Seneca County received its first payout of casino funds from the Ohio Department of Taxation Wednesday morning.
"We received $49,292 paid in," County Treasurer Damon Alt said.
Last fall, the Seneca County Budget Commission certified to receive $209,000 in casino revenue from the state for the entire 2012 fiscal year.
Receiving only 23 percent of the actual funds anticipated for the year may have some people scratching their heads as to why revenue is lower than expected.
One thing to keep in mind is casino tax money has only been accruing since Toledo and Cleveland casinos opened in May.
"It affects the receipts," County Auditor Julie Adkins said of the partial quarter state payout.
A gross casino revenue tax is imposed on all licensed casino operators in Ohio at a rate of 33 percent of the total amount of money exchanged for tokens, chips and tickets at a casino facility, less any winnings paid out to wagerers, according to tax.ohio.gov.
The total tax revenue collected from the two operational casinos during the fourth quarter of state fiscal year 2012 was $19,760,132.67, according to the tax department's website.
Another payout from these casinos is expected to arrive Oct. 31.
Last year's funds certified for Seneca County commissioners included forecast revenue from Cincinnati, Columbus, Toledo and Cleveland casinos; future funds are awaiting the arrival of two more casinos in Columbus and Cincinnati.

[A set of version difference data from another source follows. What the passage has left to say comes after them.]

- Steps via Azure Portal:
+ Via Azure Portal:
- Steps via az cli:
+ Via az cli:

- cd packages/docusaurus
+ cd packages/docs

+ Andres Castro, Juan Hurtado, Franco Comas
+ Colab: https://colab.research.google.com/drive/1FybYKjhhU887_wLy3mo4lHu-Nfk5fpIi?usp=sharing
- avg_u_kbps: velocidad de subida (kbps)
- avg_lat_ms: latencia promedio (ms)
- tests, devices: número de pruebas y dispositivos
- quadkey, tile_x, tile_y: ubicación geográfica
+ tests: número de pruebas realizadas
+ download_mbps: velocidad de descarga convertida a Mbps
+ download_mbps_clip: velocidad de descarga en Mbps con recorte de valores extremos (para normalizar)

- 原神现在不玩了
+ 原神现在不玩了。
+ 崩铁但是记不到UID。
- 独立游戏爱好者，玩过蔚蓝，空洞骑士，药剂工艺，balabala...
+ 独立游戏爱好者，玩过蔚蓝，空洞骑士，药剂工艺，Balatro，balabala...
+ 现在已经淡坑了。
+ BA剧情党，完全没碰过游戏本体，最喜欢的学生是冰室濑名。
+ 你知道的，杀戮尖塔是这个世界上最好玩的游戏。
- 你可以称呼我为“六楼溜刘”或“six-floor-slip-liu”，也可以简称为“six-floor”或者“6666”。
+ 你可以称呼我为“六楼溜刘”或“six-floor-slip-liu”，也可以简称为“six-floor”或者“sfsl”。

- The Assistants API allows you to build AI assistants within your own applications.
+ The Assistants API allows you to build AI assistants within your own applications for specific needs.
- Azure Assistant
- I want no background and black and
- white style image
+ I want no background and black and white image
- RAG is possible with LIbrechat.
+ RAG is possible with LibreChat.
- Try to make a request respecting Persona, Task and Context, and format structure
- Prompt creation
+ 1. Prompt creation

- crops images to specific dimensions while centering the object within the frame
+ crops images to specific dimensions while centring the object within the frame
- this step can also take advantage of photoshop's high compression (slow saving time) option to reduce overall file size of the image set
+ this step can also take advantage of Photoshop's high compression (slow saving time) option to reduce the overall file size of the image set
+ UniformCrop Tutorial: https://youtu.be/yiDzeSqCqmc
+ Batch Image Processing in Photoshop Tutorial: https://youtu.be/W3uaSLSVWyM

"Cincinnati is expected to open a casino in 2013 and Columbus will have one for gamblers available Oct. 8," an Ohio Casino Control Commission representative with the Ohio Department of Taxation said.
The commission is responsible for licensing and regulating casino operators, their employees and gaming-related vendors.
"The casino tax is just one of the revenues coming into the General Fund," said Tanya Hemmer, assistant administrator to the Seneca County commissioners.
Sales and property taxes are the others that make up the county commissioners' $14 million General Fund.
Board of Commissioners President Ben Nutter said in a phone interview his goal for gambling receipts are to replace lost state funding.
"We still lost over a million in revenue that we used to get in local government funds that (Gov. John) Kasich cut," Nutter said.